このような教えが時代を経る中で、現在の「我が身をつねって人の痛さを知れ」という形に整えられ、広く定着したと考えられています。

使い方・例文

「我が身をつねって人の痛さを知れ」は、相手への配慮に欠ける無神経な言動を戒めたり、自らを省みたりする場面で使われます。

  • 落ち込む彼を冷たく突き放す前に、我が身をつねって人の痛さを知れ
  • 我が身をつねって人の痛さを知れというように、後輩の失敗には寛容になるべきだ。
  • 心ない悪口を言う彼女には、我が身をつねって人の痛さを知れと忠告したい。

類義語・関連語

「我が身をつねって人の痛さを知れ」と似た意味を持つ言葉には、次のようなものがあります。

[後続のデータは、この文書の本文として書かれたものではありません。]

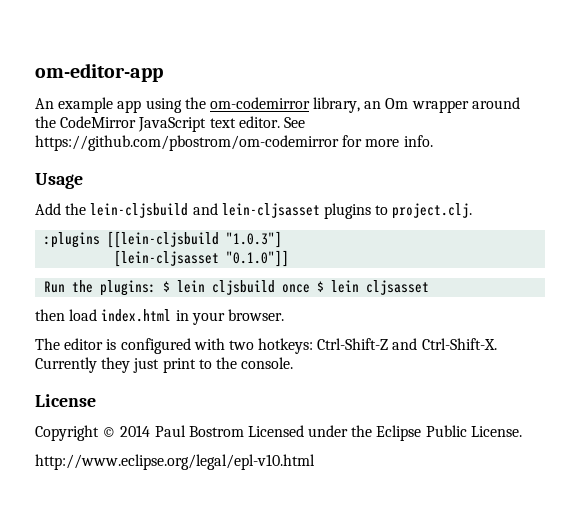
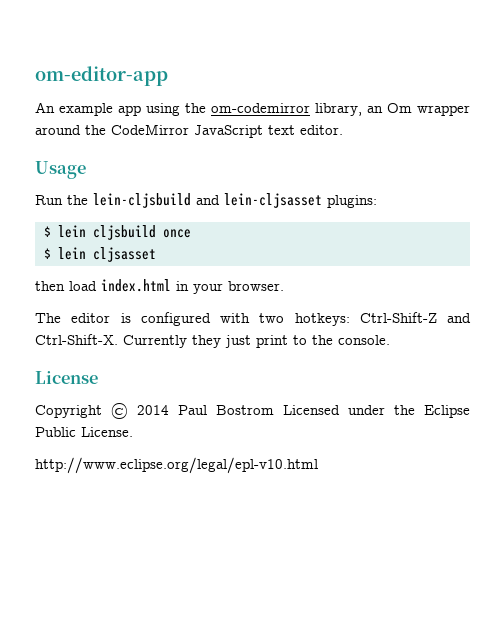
[283,117,305,128] [35,135,433,151] See https://github.com/pbostrom/om-codemirror for more info. -> (343, 130) none
[35,203,61,215] Add -> [35,195,63,205] Run
[323,203,473,219] [44,231,283,248] [114,250,290,267] [44,280,157,296] plugins to project.clj. // :plugins [[lein-cljsbuild "1.0.3"] // [lein-cljsasset "0.1.0"]] // Run the plugins: -> [327,195,377,208] plugins: //
(311, 288) none -> (191, 233) //

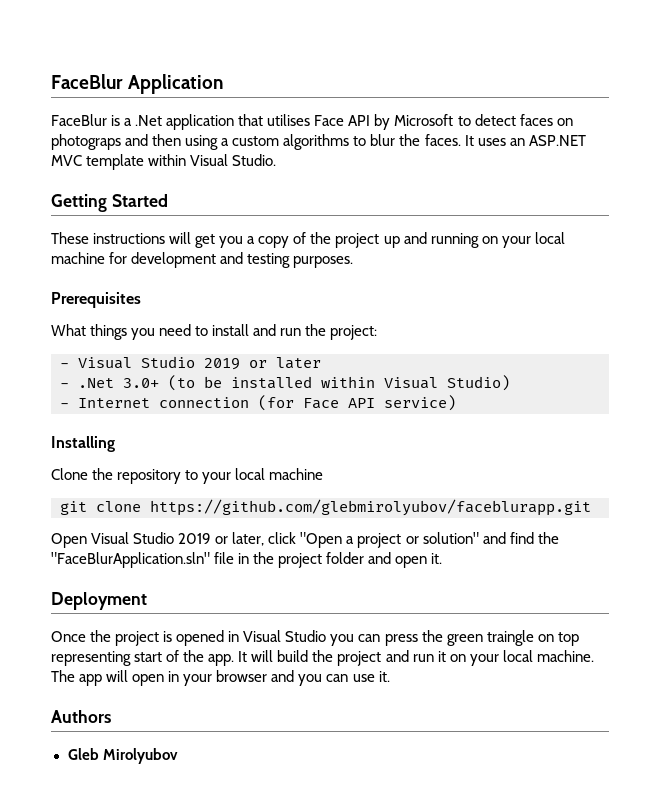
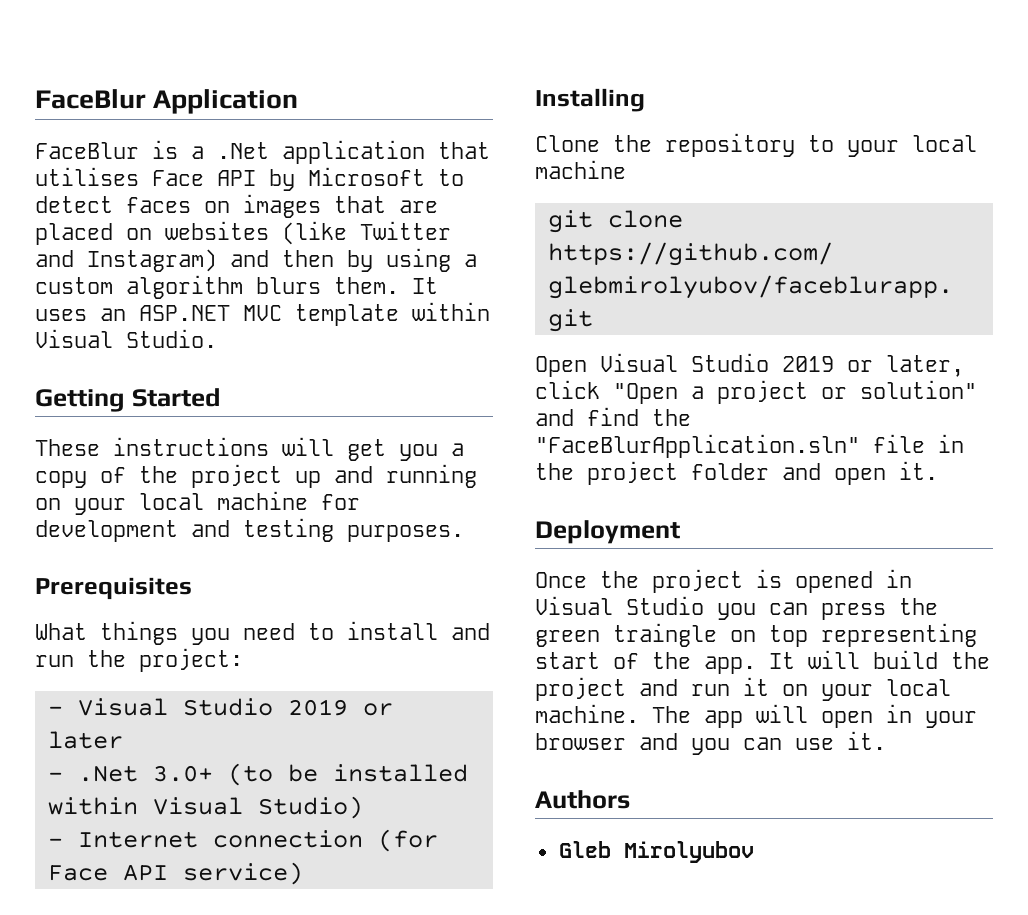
[51,134,121,150] photograps -> [243,194,438,218] [35,221,451,245] [35,249,217,272] images that are placed on websites (like Twitter and Instagram)
(182, 140) none -> [347,250,373,272] by
[283,134,461,150] algorithms to blur the faces. -> [126,275,399,299] algorithm blurs them.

  • 己の欲せざる所は人に施すこと勿れ(おのれのほっせざるところはひとにほどこすことなかれ):
    自分が不快に思うことは他人にも決して行わないという、孔子の『論語』に由来する道徳的共感の根本原則。
  • 人の身になる(ひとのみになる):
    相手の立場や状況を自分のこととして想像し、その人の抱える感情や苦労を深く推し量ろうとする誠実な態度。
  • 惻隠の情(そくいんのじょう):
    他人の不幸や苦しみを見過ごすことができず、心から痛ましく思って同情する、人間が本来備えている慈しみの心。
  • 推己及人(すいききゅうじん):
    自分を基準として他人の気持ちを推測し、自分が望むことや嫌なことを相手に対しても同様に配慮する姿勢。

対義語

「我が身をつねって人の痛さを知れ」と反対の意味を持つ言葉には、次のようなものがあります。

  • 対岸の火事(たいがんのかじ):
    自分には全く関係がなく、何の苦痛や災難も及ばない出来事に対する無関心な態度。
  • 高みの見物(たかみのかんぶつ):
    自分は安全な場所にいて、他人の困難や争いごとに一切干渉せず傍観している状態。

英語表現

Put yourself in someone else’s shoes

意味:他の人の立場になって物事を考えること

  • 例文:
    Before you judge him, put yourself in his shoes.
    彼を批判する前に、彼の立場になって考えなさい。

Treat others as you would like to be treated

意味:自分が他人にしてもらいたいように、他人にも接するべきだという道徳律

  • 例文:
    My grandfather always told me to treat others as you would like to be treated.
    祖父はいつも、自分がしてもらいたいように他人に接しなさいと言っていました。

なぜ人は他人の痛みに共感できるのか?

人が他人の痛みを理解し、共感できる背景には、脳の働きが関係していると考えられています。

その一つとして知られるのが「ミラーニューロン」と呼ばれる神経の仕組みです。
他人の行動や感情を見ると、自分が同じ体験をしているかのように脳が反応する現象が報告されています。

ただし、ミラーニューロンが共感のすべてを説明するわけではなく、実際の共感には経験や想像力、社会的学習など、さまざまな要因が関わるとされています。